"In a very short time, we have begun to advance over all of that which was reversed over the past 80 years" in Latin America, argues Argentine author Luis Bilbao. "Many revolutionary militants and leaders in Latin America and the world are left perplexed and don't understand what is happening in this region today."
This is because, he told Green Left Weekly, "this revolutionary project is cloaked in new political forms quite different from the traditional political forms, and completely alien to certain dogmatic visions, certain non-Marxist, non-dialectical visions of the social and political reality of the revolution today".
For much of the left internationally, the idea of a military figure (Venezuela's President Hugo Chavez, a former lieutenant colonel) leading a "Bolivarian revolution" — named after the man Karl Marx wrote a scathing criticism of, Simon Bolivar — or an indigenous- and campesino-led revolution that talks of "Andean capitalism" (Bolivia) are seen as the antithesis of Russia's 1917 socialist revolution. Yet for Bilbao, this new situation can be understood in the light of the impact that the reversal of the Russian revolutionary process in the 1920s, under the weight of counter-revolutionary Stalinism, has had on the world revolutionary movement.
According to Bilbao, since that time the world revolution has not been able to "retake this initial starting point and project itself as an ideological vanguard, a political force that is the concrete expression of a social force" (the working class).
This has led to divisions between different revolutionary forces that have continued to grow. Bilbao explained that this "manifests itself in a very particular way in Latin America, where the vanguard is divided not only into different organisations, but, at the level of this new Latin American process, is divided in its very expression".
Bilbao outlined to GLW his idea of the three vanguards of the Latin American revolution reflected today in the revolutionary processes unfolding in Venezuela, Bolivia and Cuba: "The Venezuelan revolutionary process, which is the most advanced, acts as a political vanguard. But if we look at it from the ideological viewpoint, it demonstrates many signs of heterogeneity, weaknesses, confusion — all of which are covered over to a certain extent by the extraordinary speed of the political revolutionary process, but which posit very serious problems for the revolution in the middle- to long- term."
"In the case of Bolivia", which Bilbao defines as the "social" vanguard, "we have a social movement that is very organised, very conscious, very militant, but that has not been able to organise itself politically with the sufficient force to confront the tasks of the socialist revolution and therefore has left flanks open for the enemy to penetrate and put at risk the revolutionary process there".

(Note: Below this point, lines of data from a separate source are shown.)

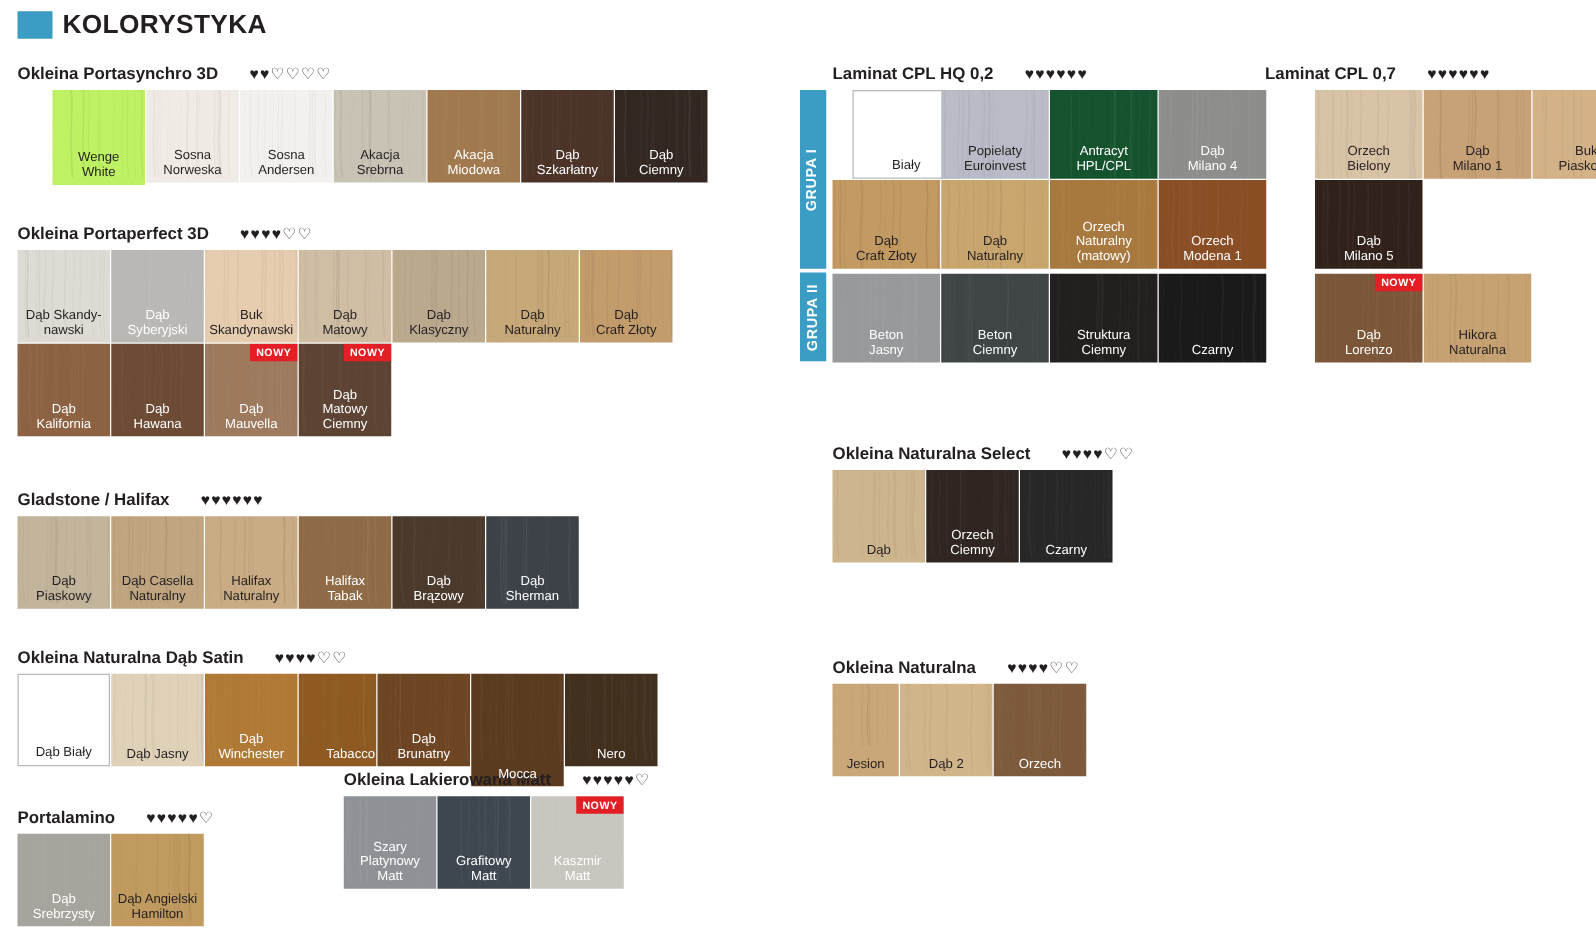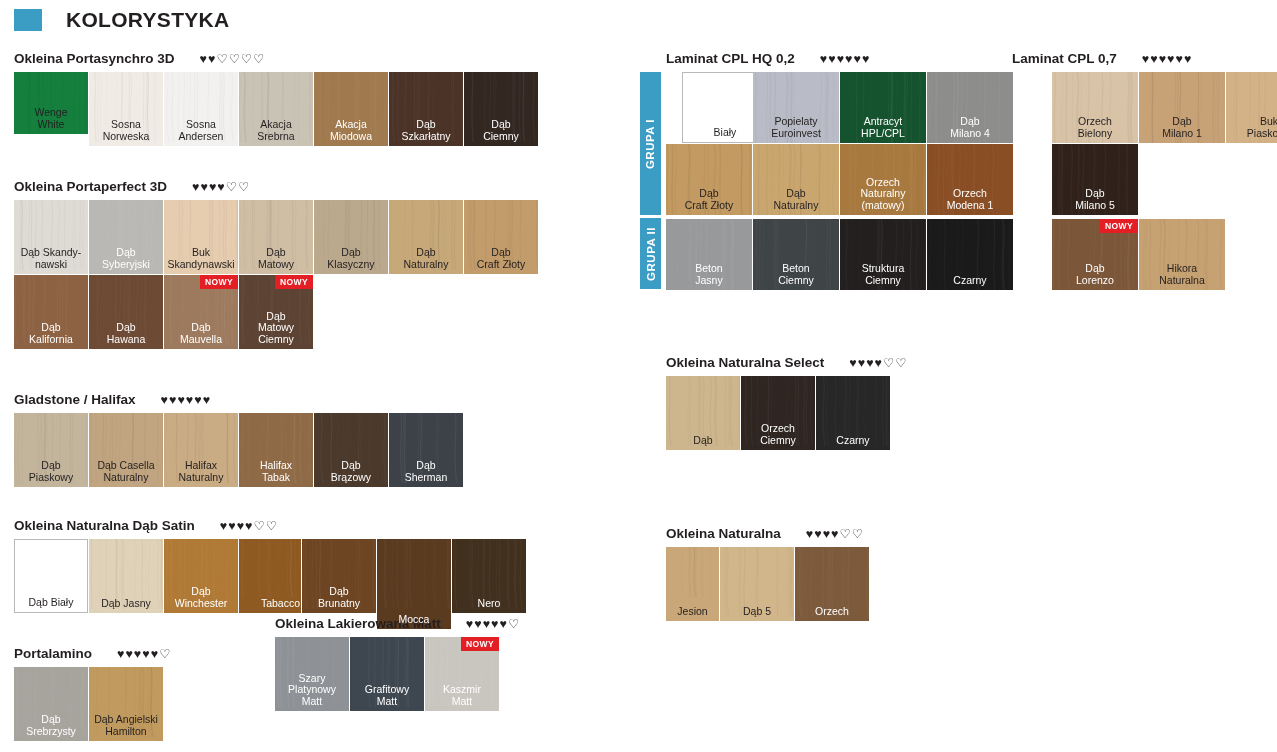--- a/index.html
+++ b/index.html
@@ -13,7 +13,7 @@
   #page { position: relative; width: 1277px; height: 752px; }
 
   
-  .page-header { position: absolute; left: 14px; top: 8px; display: flex; align-items: center; gap: 24px; }
+  .page-header { position: absolute; left: 14px; top: 8px; display: flex; align-items: center; gap: 8px; }
   .header-swatch { width: 28px; height: 22px; background: #3b9dc4; }
   .header-title { font-size: 21px; font-weight: bold; color: #231f20; letter-spacing: .3px; }
 

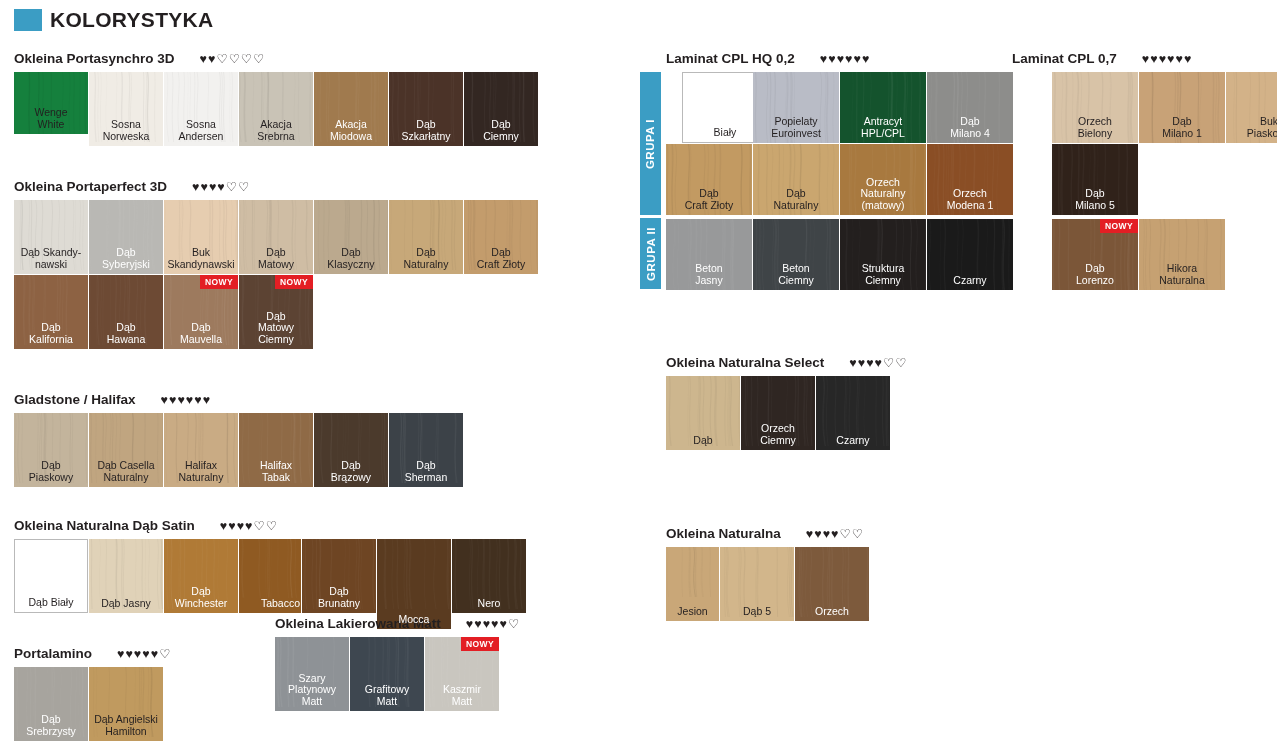--- a/index.html
+++ b/index.html
@@ -94,7 +94,7 @@
         </div>
       </div>
       <div class="row">
-        <div class="sw" style="width: 74px; height: 62px; background: #15803d;">
+        <div class="sw" style="width: 74px; height: 76px; background: #bef264; margin-left: 28px;">
           <svg class="grain" viewBox="0 0 78 74" preserveAspectRatio="none">
             <path d="M75.3 0 C 77.8 18, 72.9 38, 76.8 74" stroke="rgba(0,0,0,0.08)" stroke-width="1.01" fill="none"></path>
             <path d="M15.6 0 C 18.0 18, 13.2 38, 17.0 74" stroke="rgba(0,0,0,0.08)" stroke-width="1.33" fill="none"></path>

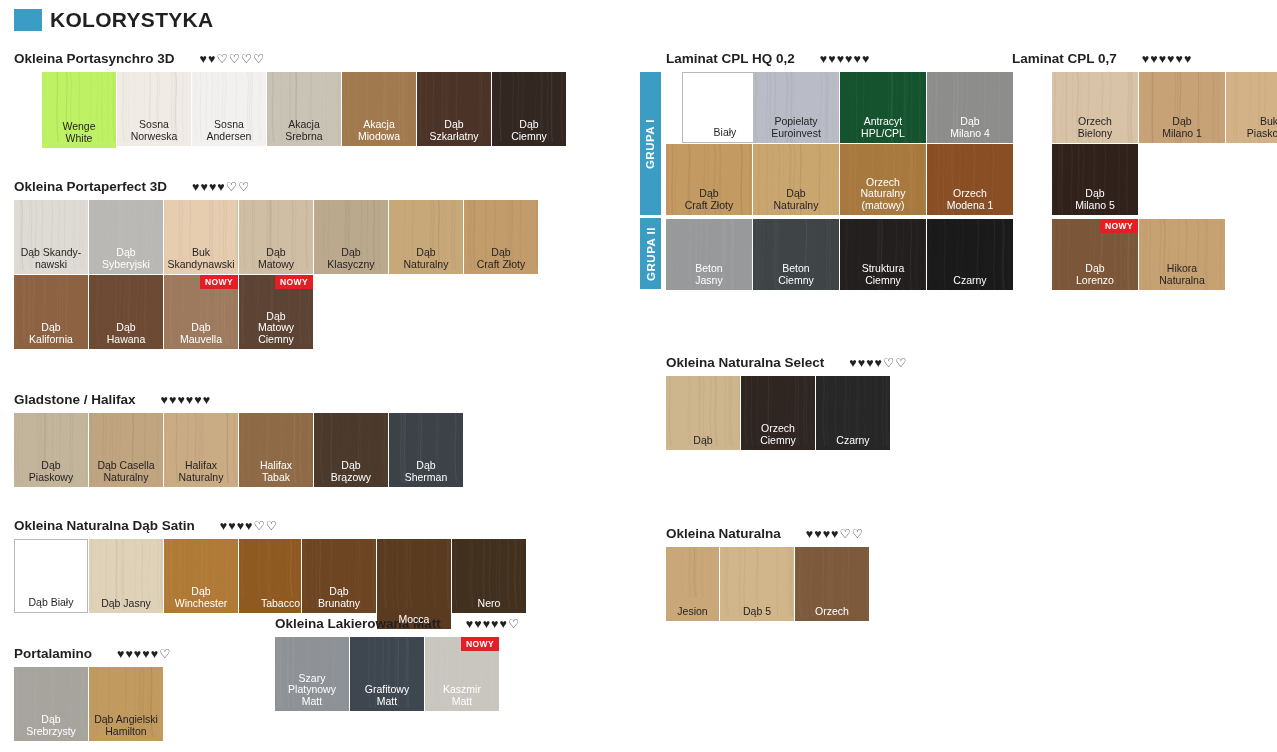--- a/index.html
+++ b/index.html
@@ -1327,7 +1327,7 @@
             <path d="M75.1 0 C 78.4 18, 71.8 38, 77.1 74" stroke="rgba(0,0,0,0.08)" stroke-width="0.83" fill="none"></path>
             <path d="M6.5 0 C 9.8 18, 3.2 38, 8.5 74" stroke="rgba(0,0,0,0.08)" stroke-width="0.97" fill="none"></path>
           </svg>
-          <div class="cap">Dąb 5</div>
+          <div class="cap">Dąb 2</div>
         </div>
         <div class="sw" style="width: 74px; height: 74px; background: rgb(125, 90, 60);">
           <svg class="grain" viewBox="0 0 78 74" preserveAspectRatio="none">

Meanwhile, "in the case of Cuba, the lighthouse for the revolution in Latin America and a good part of the world, it is evident that after five decades it has a clarity and consistency, an ideological solidness, that surpasses by far the experiences I have just mentioned, but for objective reasons cannot occupy the role of political vanguard nor social vanguard".
What is crucial therefore is "the effort, conscious in some cases, unconscious in others, towards the strategic unification of the social, political and ideological vanguards into a new vanguard that would not just be the vanguard of Latin America".
An important step forward in this process has been Chavez's initiation of the construction of the "United Socialist Party of Venezuela" (PSUV), a process that represents the "extraordinary social demand by Venezuelan society for social and political unification after a long process of disintegration of the left, political corruption and organisational corruption expressed through the continuous splintering over tiny issues".
For Bilbao, "the possibility of carrying out this battle in a scenario of 5.7 million people who want to construct a revolutionary party changes the political face of the planet".
Bilbao pointed out that in an August 15 speech, Chavez spoke of the challenge of unifying the Latin American vanguard and argued it was necessary to construct a new revolutionary international in Latin America. This shows that there is an awareness of this fragmentation and an understanding "that the success of the Latin American revolution is conditioned on whether we are capable or not of surpassing it".